══ Dataset excerpts

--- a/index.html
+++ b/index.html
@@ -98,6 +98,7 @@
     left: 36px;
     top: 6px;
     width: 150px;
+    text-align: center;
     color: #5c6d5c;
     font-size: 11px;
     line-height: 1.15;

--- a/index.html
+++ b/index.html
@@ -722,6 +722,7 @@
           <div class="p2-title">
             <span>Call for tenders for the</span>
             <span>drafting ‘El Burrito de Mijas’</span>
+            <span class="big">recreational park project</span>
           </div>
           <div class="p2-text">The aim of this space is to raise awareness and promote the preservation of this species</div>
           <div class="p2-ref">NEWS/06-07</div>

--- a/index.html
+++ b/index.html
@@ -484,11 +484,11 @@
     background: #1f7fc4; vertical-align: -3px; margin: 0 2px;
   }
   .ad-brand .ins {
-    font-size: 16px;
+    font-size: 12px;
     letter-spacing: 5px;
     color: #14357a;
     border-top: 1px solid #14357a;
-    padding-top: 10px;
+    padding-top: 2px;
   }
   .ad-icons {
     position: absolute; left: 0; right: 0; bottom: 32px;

════
══ Dataset excerpts

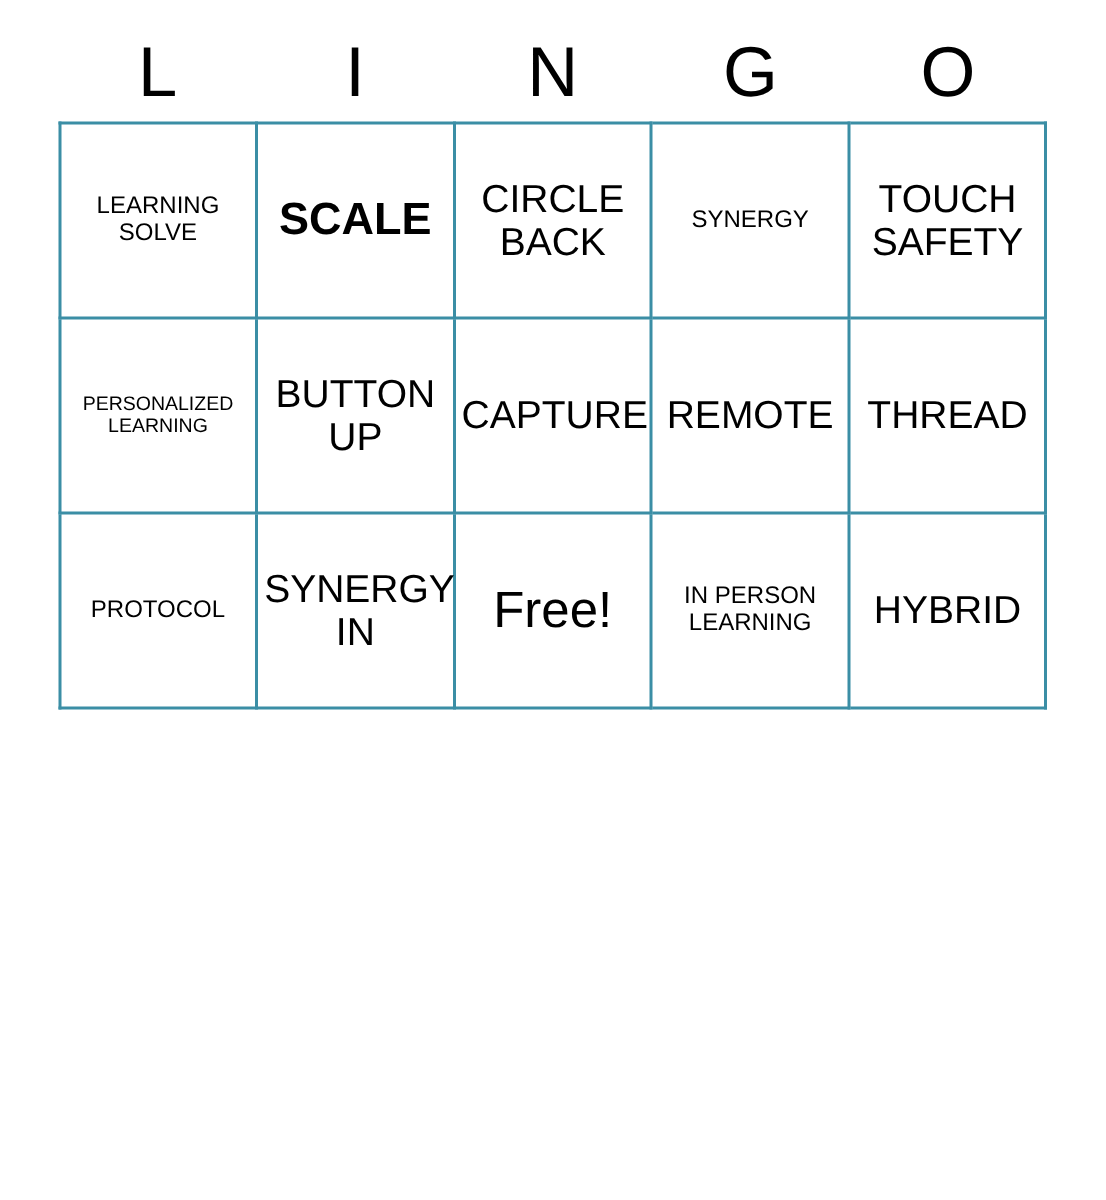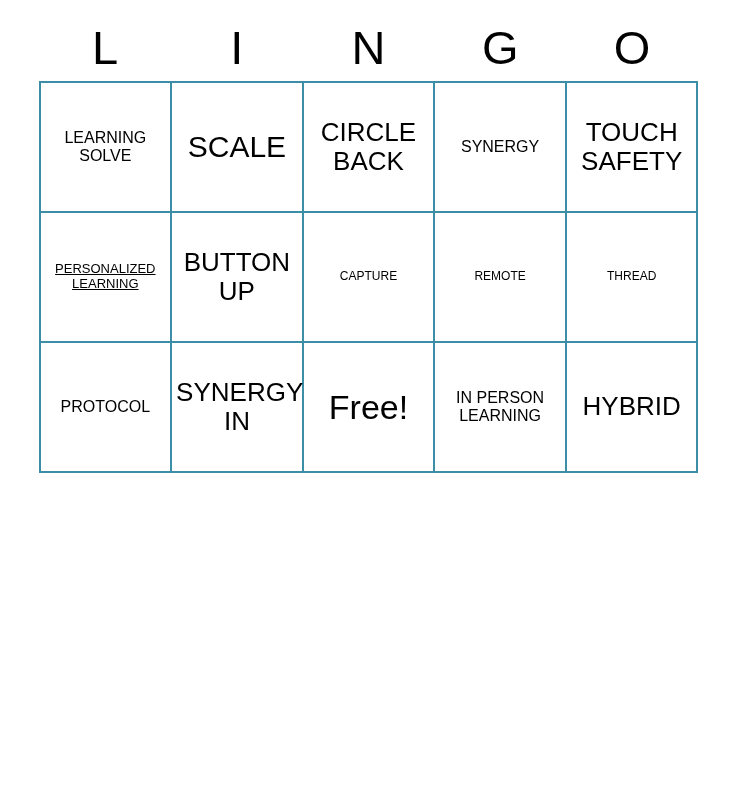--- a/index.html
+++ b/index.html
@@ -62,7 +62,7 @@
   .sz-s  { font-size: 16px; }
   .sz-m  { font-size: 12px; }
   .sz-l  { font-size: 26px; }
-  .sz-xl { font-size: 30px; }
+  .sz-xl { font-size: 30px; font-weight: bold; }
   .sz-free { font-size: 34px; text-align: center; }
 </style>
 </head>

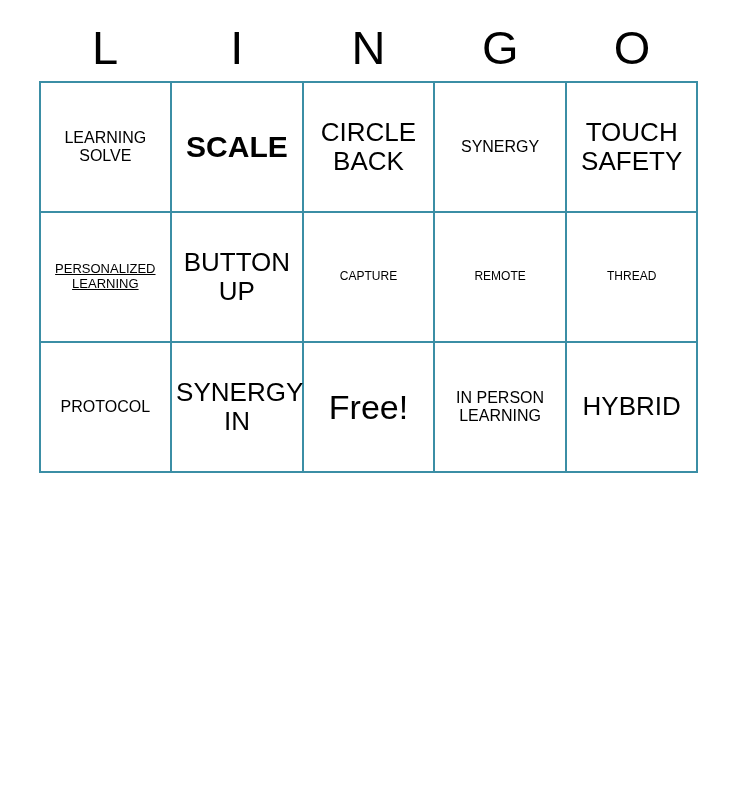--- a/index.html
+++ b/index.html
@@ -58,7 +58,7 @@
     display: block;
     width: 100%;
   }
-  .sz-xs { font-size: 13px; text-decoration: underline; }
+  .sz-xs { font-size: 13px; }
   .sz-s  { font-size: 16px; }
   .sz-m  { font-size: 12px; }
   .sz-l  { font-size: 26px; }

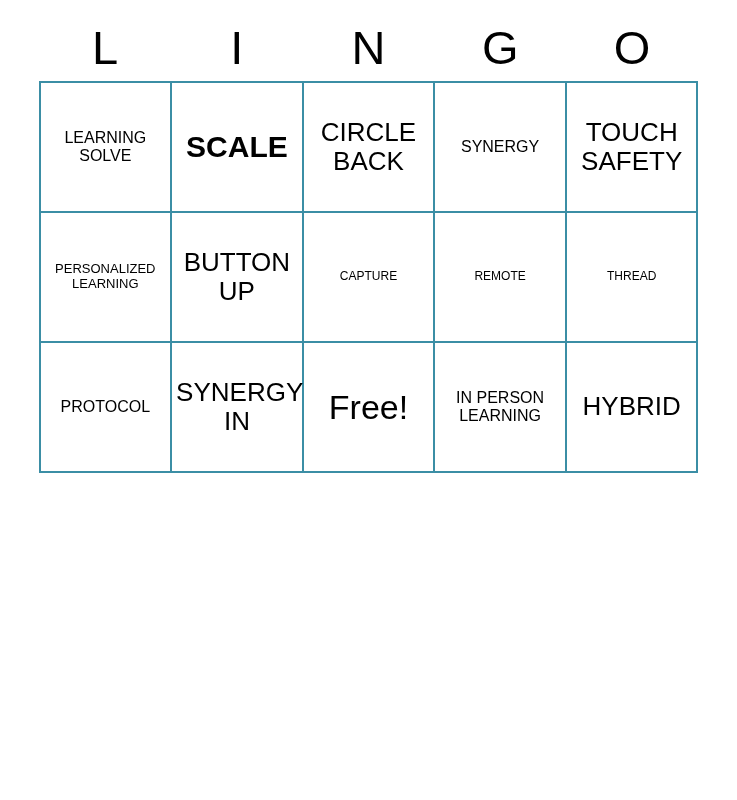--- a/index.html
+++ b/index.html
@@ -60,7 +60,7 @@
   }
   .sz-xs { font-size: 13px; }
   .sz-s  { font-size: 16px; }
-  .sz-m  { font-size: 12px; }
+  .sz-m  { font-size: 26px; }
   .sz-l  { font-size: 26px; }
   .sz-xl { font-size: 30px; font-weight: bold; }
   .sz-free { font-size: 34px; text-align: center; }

════
══ Dataset excerpts

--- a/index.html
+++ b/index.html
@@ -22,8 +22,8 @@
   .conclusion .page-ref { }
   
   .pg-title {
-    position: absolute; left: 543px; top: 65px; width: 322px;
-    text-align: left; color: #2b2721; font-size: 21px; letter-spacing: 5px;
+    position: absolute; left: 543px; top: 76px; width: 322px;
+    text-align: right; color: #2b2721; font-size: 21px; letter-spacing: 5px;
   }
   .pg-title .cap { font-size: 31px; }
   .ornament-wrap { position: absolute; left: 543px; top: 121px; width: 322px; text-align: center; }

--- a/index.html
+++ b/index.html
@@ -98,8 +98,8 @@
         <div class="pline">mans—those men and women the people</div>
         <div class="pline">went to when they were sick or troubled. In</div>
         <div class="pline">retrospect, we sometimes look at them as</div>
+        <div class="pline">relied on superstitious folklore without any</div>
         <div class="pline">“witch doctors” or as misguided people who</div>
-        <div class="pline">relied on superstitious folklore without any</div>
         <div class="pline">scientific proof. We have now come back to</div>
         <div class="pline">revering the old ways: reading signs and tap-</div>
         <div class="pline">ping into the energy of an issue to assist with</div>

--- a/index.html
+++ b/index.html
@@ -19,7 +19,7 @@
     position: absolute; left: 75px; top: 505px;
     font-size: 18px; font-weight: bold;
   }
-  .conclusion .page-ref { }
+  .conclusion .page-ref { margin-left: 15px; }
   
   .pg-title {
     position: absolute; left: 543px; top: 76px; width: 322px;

════

### Problem requirements
A single number is required: how many lines in the material above include the string "conclusion".

### Task result
3